How to complete this task: Only the pictures stay out; every record is to be quoted exactly.

+++ Data section

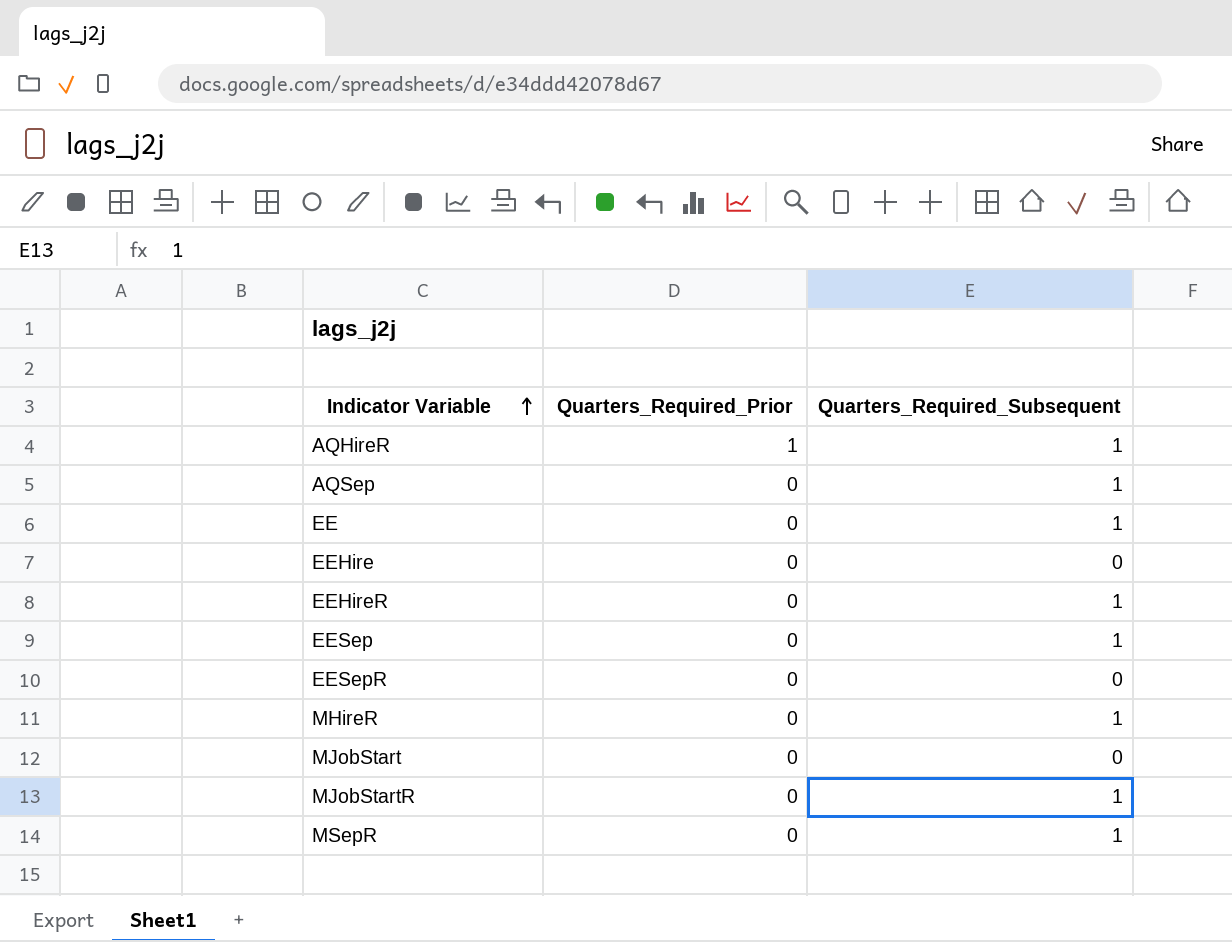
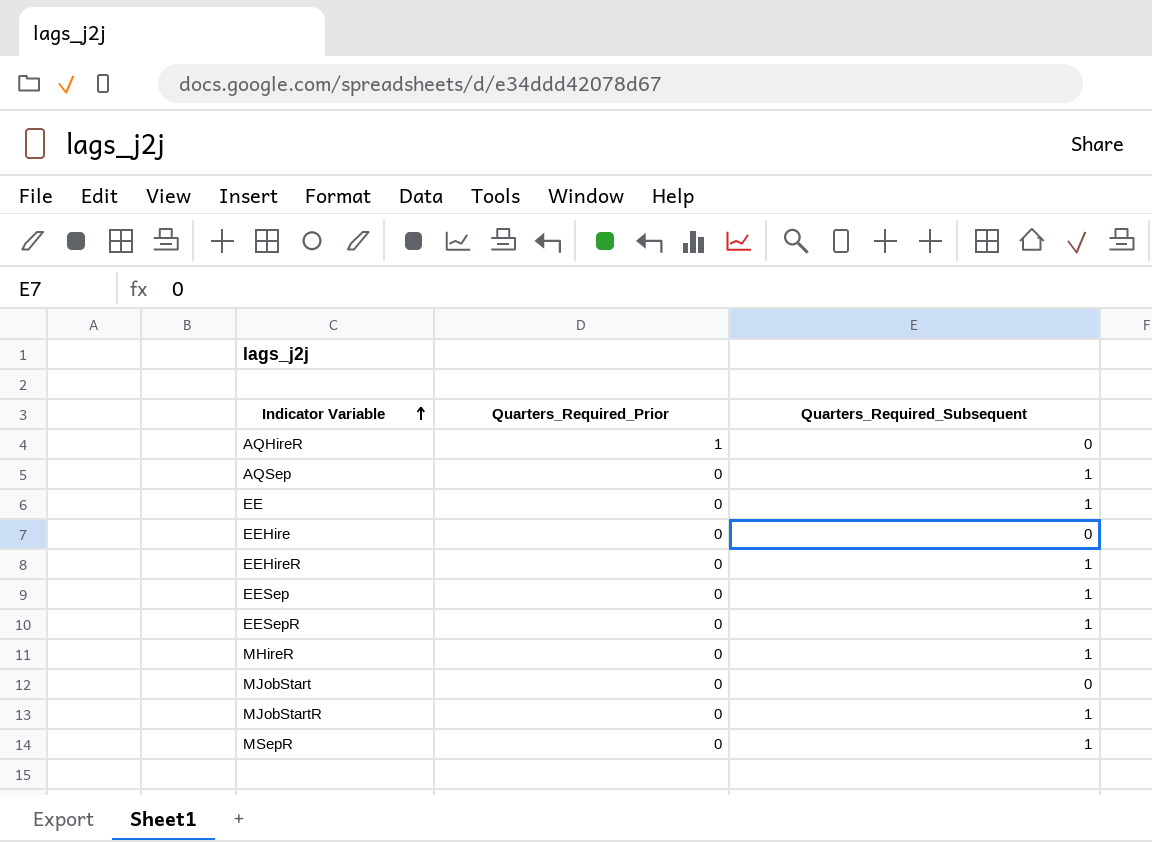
AQHireR | Quarters_Required_Subsequent: 1 -> 0
EESepR | Quarters_Required_Subsequent: 0 -> 1

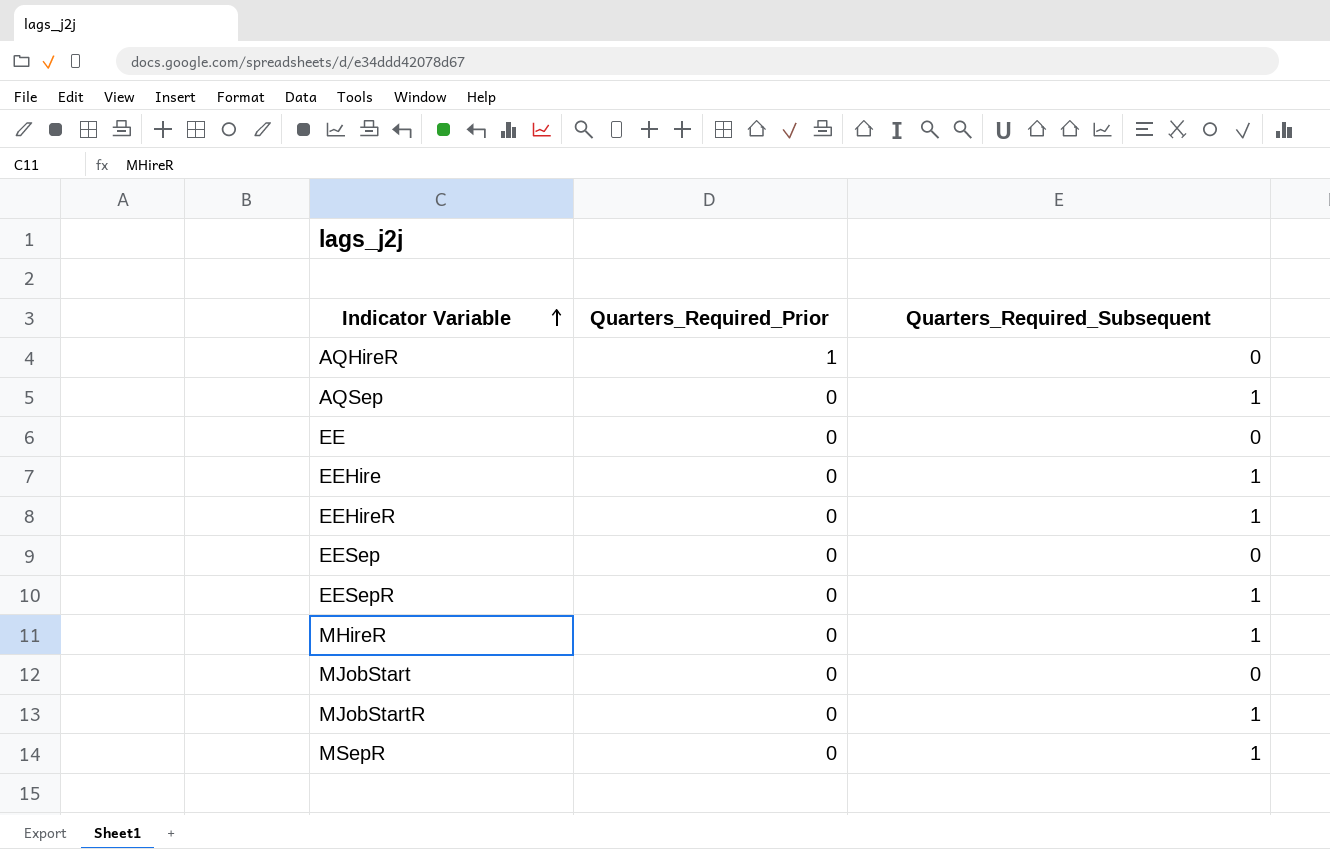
EE | Quarters_Required_Subsequent: 1 -> 0
EEHire | Quarters_Required_Subsequent: 0 -> 1
EESep | Quarters_Required_Subsequent: 1 -> 0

++++++

Answer section:
AQHireR | Quarters_Required_Subsequent: 1 -> 0
EESepR | Quarters_Required_Subsequent: 0 -> 1

EE | Quarters_Required_Subsequent: 1 -> 0
EEHire | Quarters_Required_Subsequent: 0 -> 1
EESep | Quarters_Required_Subsequent: 1 -> 0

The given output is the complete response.